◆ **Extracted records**
-------

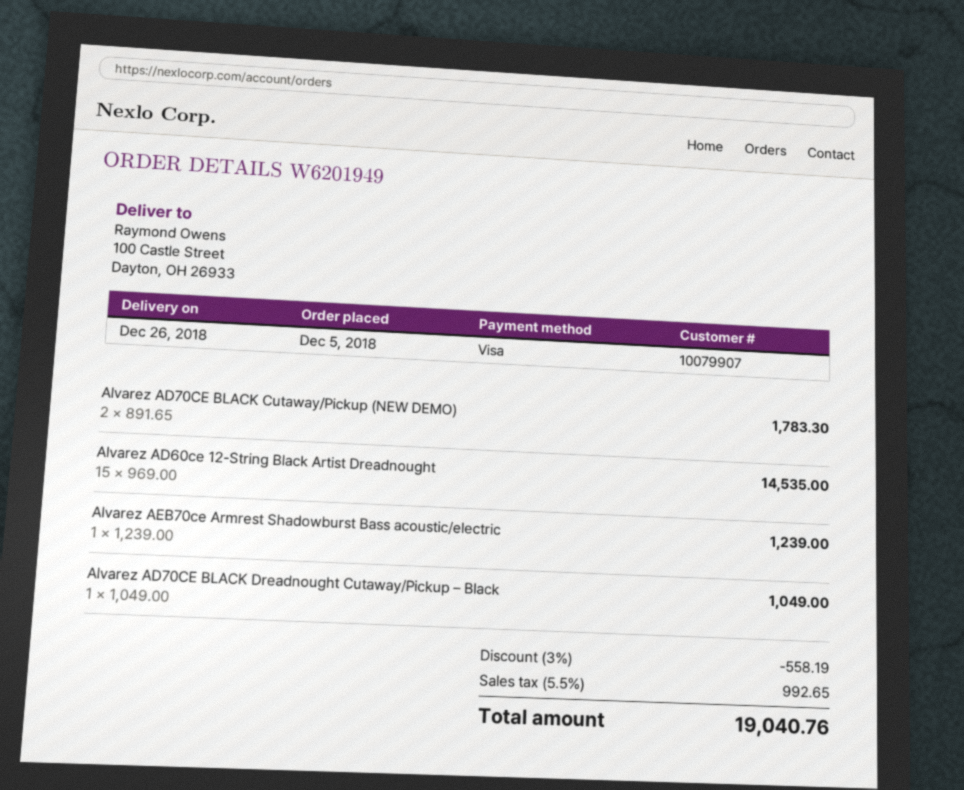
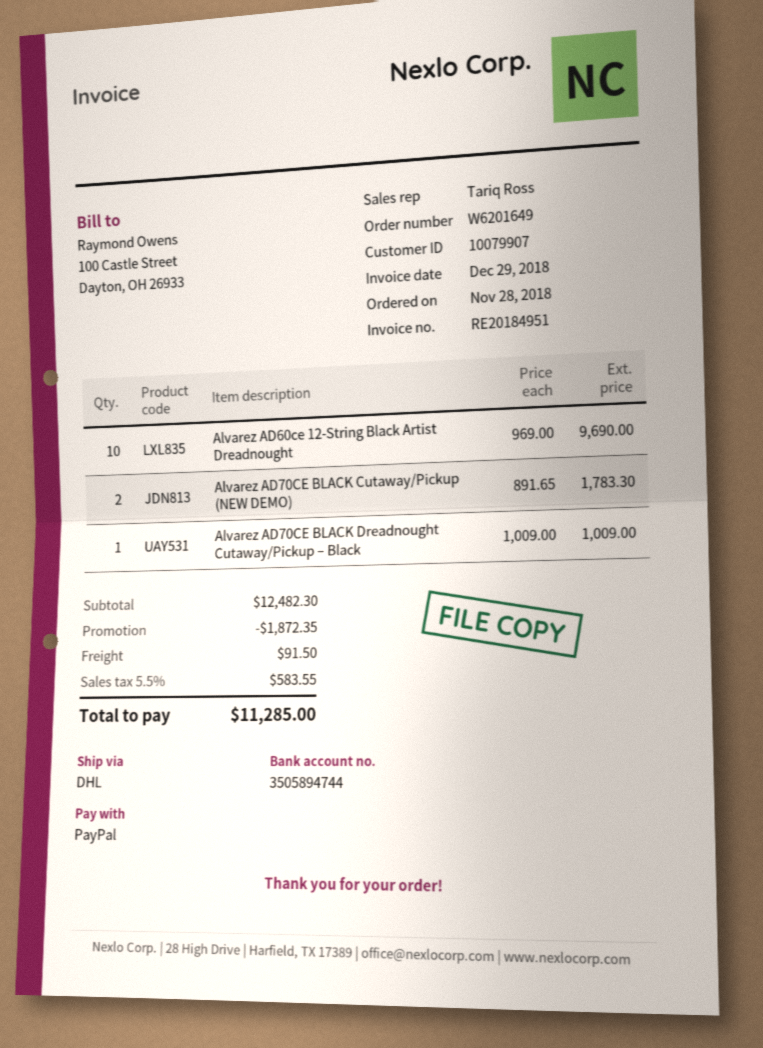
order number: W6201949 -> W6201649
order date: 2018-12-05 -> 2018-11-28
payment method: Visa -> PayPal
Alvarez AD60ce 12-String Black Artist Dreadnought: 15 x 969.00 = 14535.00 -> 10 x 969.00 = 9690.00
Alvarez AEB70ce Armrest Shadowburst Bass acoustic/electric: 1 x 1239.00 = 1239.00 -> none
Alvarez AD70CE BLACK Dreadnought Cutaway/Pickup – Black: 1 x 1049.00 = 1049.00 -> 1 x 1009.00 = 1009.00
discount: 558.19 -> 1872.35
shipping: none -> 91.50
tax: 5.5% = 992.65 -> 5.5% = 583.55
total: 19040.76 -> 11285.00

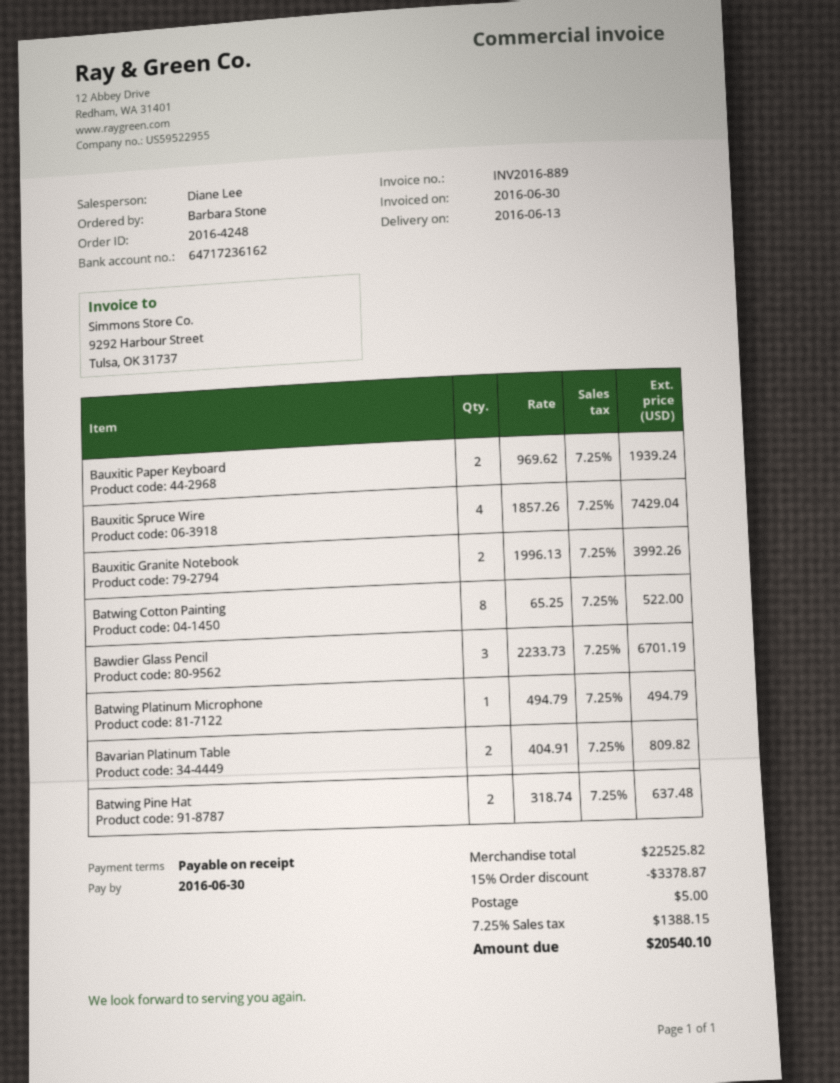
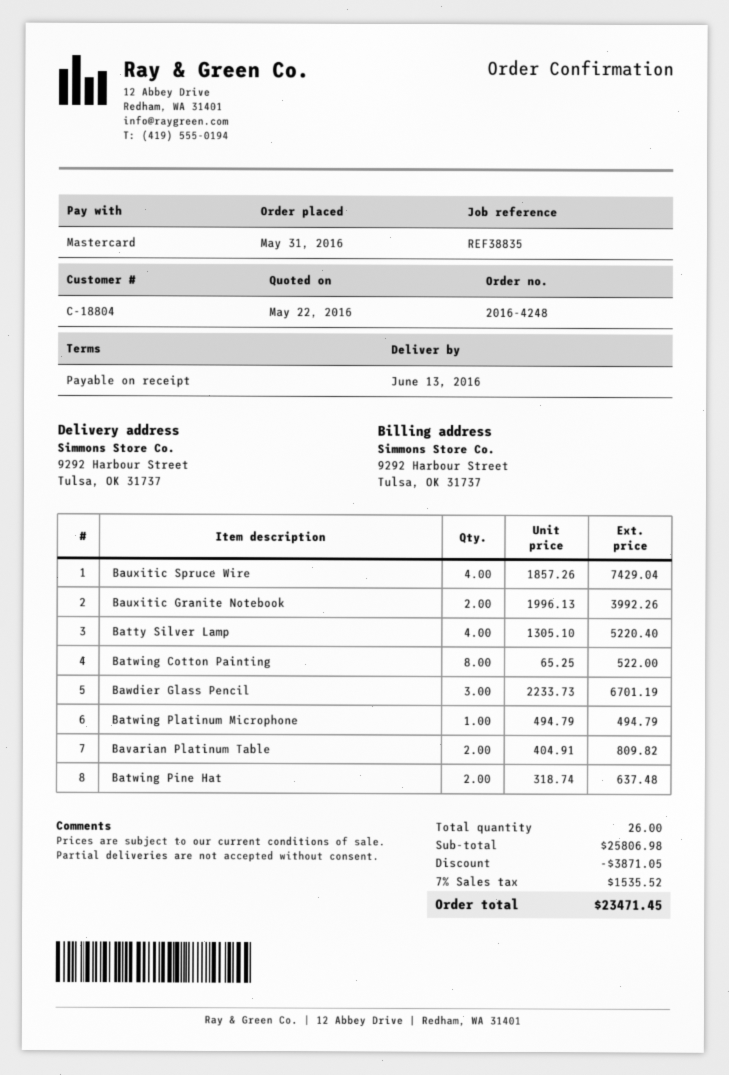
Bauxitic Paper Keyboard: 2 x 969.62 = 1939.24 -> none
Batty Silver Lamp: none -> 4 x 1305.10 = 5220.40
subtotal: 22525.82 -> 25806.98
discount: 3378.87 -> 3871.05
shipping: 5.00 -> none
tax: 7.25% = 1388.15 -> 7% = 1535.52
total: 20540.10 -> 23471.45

-------

Only the lines from the line that contains "Alvarez AEB70ce Armrest" through the end of the entries are to be written out, exactly and without pictures, both ends included.

Alvarez AEB70ce Armrest Shadowburst Bass acoustic/electric: 1 x 1239.00 = 1239.00 -> none
Alvarez AD70CE BLACK Dreadnought Cutaway/Pickup – Black: 1 x 1049.00 = 1049.00 -> 1 x 1009.00 = 1009.00
discount: 558.19 -> 1872.35
shipping: none -> 91.50
tax: 5.5% = 992.65 -> 5.5% = 583.55
total: 19040.76 -> 11285.00

Bauxitic Paper Keyboard: 2 x 969.62 = 1939.24 -> none
Batty Silver Lamp: none -> 4 x 1305.10 = 5220.40
subtotal: 22525.82 -> 25806.98
discount: 3378.87 -> 3871.05
shipping: 5.00 -> none
tax: 7.25% = 1388.15 -> 7% = 1535.52
total: 20540.10 -> 23471.45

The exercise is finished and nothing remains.